Photo credit: © WGBH Educational Foundation

If you’re like me than you wake up early every morning to go to your soul crushing job that you don’t openly complain about too much because you’re just happy to be working anywhere right now, and if you happened to stop by twitter perchance you might have soon Lupe Fiasco in the midst of one of his pseudo-intellectual rants on whatever he’s angry about now. This is nothing new but what made this particular one interesting to me is a short little convo between him and black hippy’s self-proclaimed “Haile Selassie of Hip-Hop” Ab-Soul about the Pyramids.

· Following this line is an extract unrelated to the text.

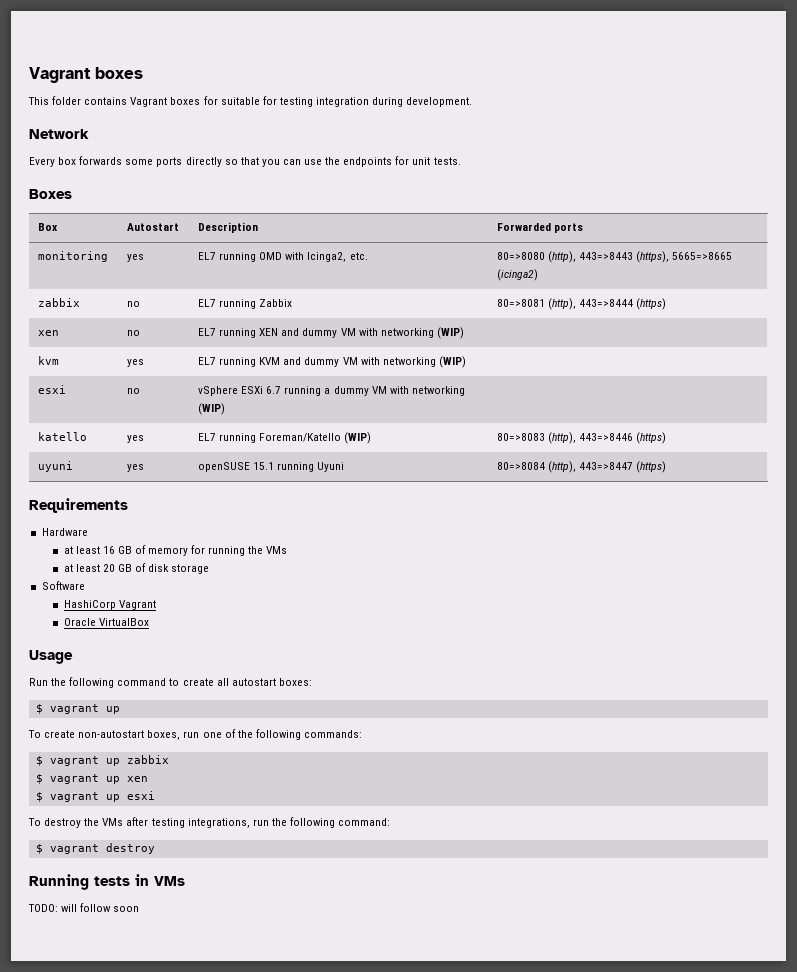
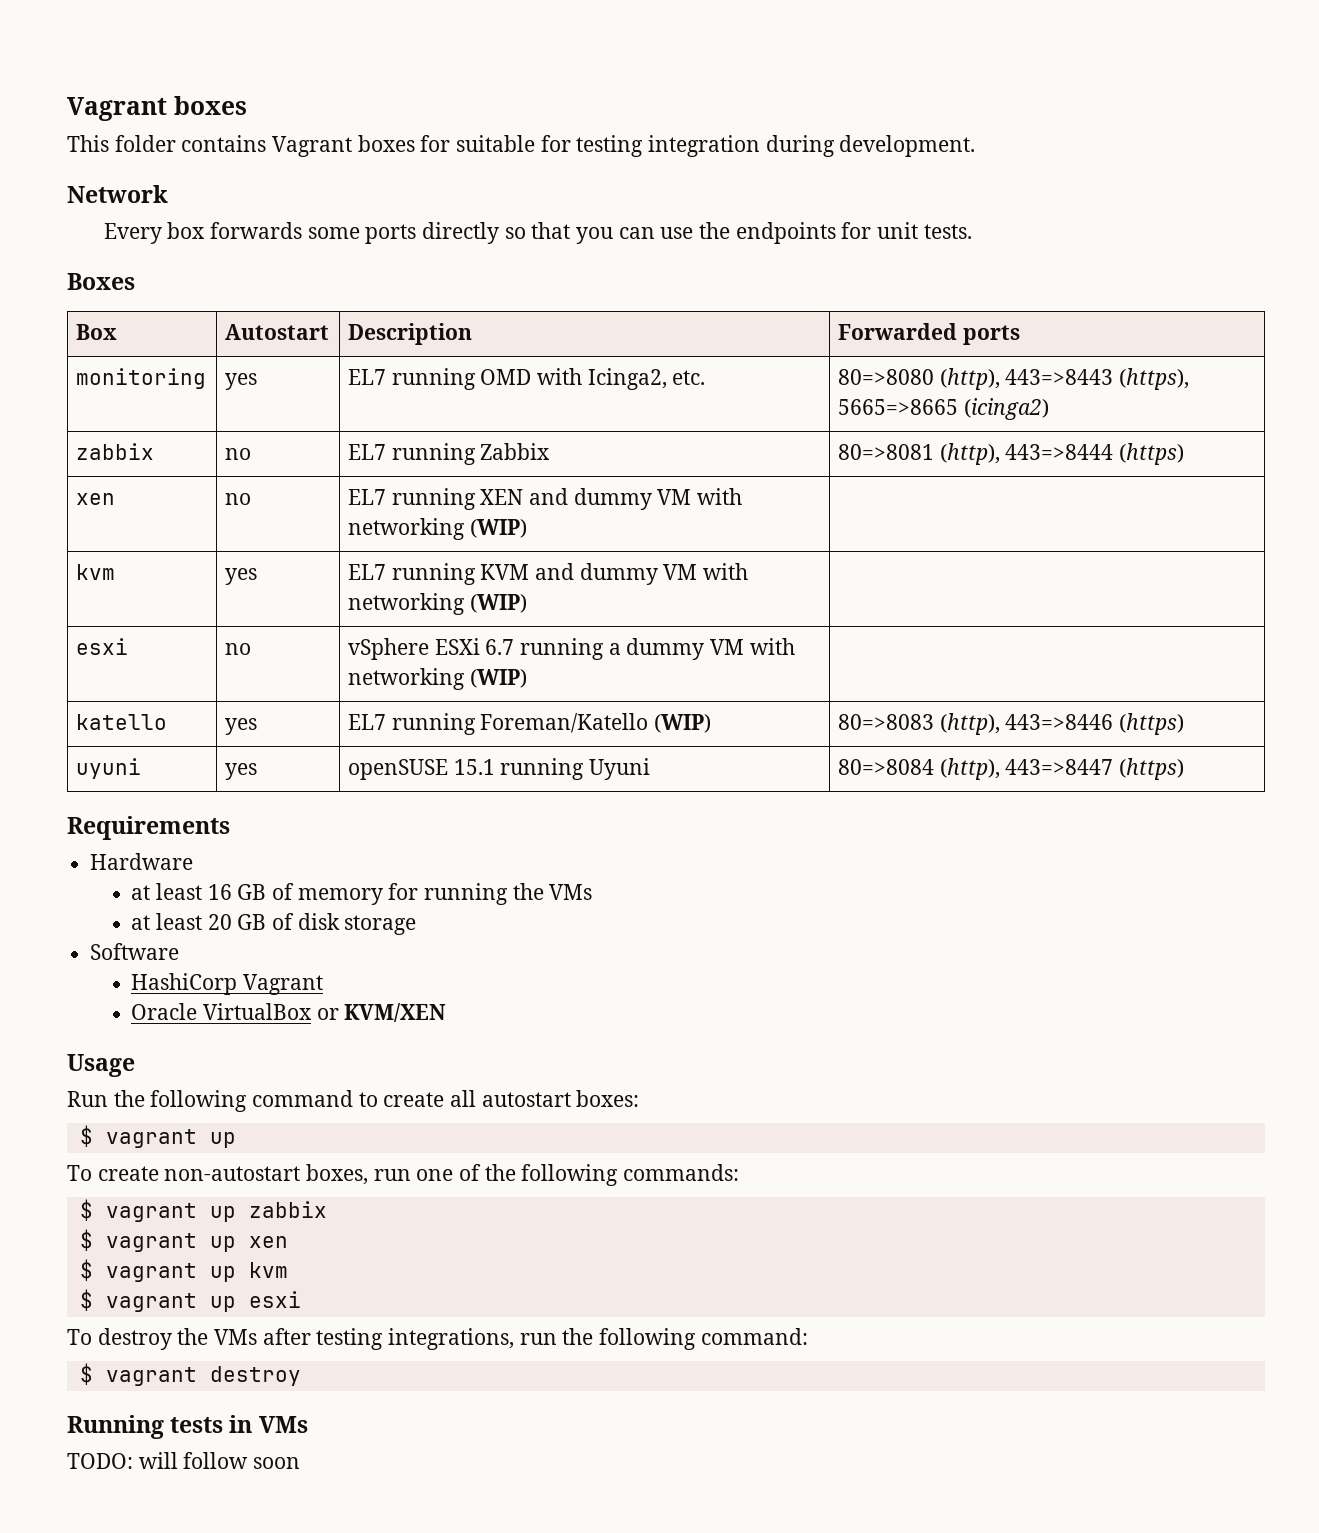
(149, 622) none -> [316,1003,447,1022] or KVM/XEN
(148, 779) none -> [79,1259,288,1282] // $ vagrant up kvm

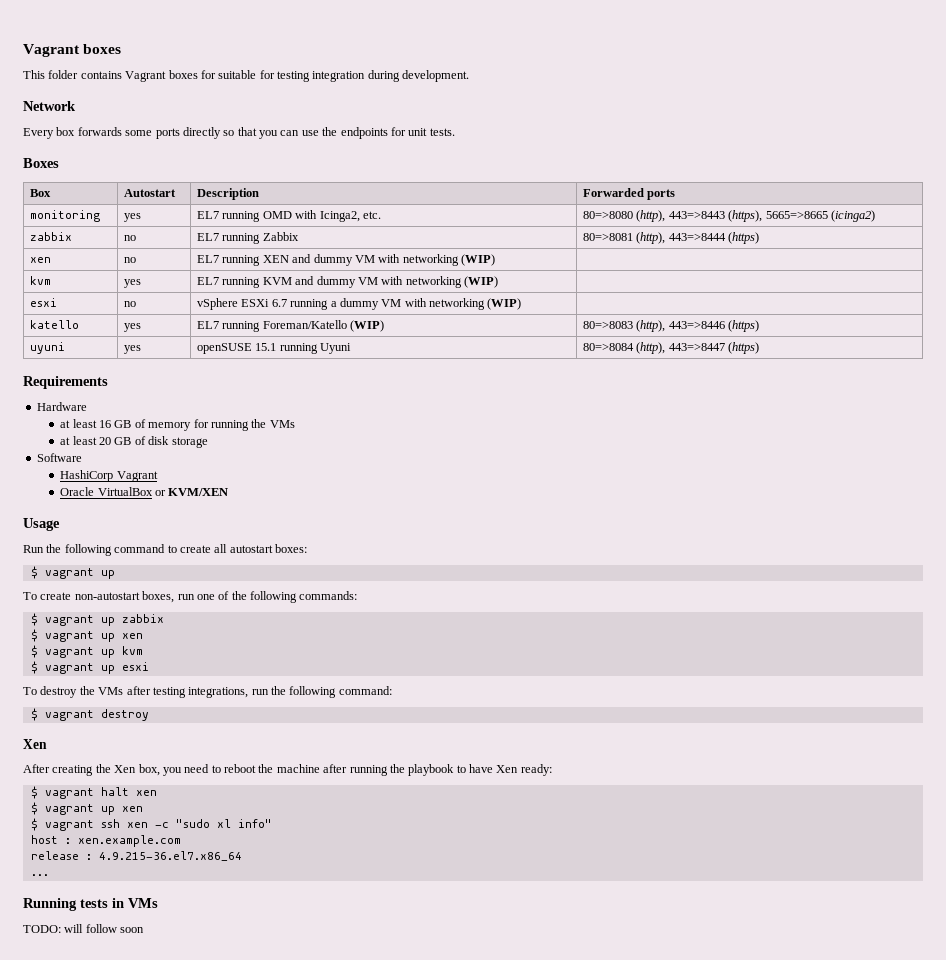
(301, 1376) none -> [23,739,47,749] [23,764,552,776] [30,786,157,799] [30,802,143,815] [30,818,272,831] [30,835,181,847] [30,851,242,861] [30,874,49,876] // Xen // After creating the Xen box, you need to reboot the machine after running the playbook to have Xen ready: // $ vagrant halt xen // $ vagrant up xen // $ vagrant ssh xen -c "sudo xl info" // host : xen.example.com // release : 4.9.215-36.el7.x86_64 // ...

The classic debate that always takes place when the pyramids come up: who built them exactly. Lupe takes the rational argument that slaves built them over decades and decades whereas Ab-Soul takes the conspiracist stance that just maybe aliens or some other mystic force had something to do with it. Fine, I guess, as long as we agree that they’re not instruments of satan as stated by series of badly made youtube videos.

This is a touchy subject I think. On the one hand, the idea that the Africans who spent lifetimes going through abuse of every conceivable kind to make elaborate coffins for their overlords aren’t even getting the credit they deserve for it pisses me off. Yet, I am nothing but fair and I am willing to acknowledge te fact that there are  a lot of questions left unanswered as to just how these estimated 20,000 people were able to pull this off in the amount of time they did. Fair enough, but the human tendency of going “it must be magic” when they don’t understand something doesn’t really seem like the way to solve the mystery. That being said though, I kind of believe it’s a little bit of both.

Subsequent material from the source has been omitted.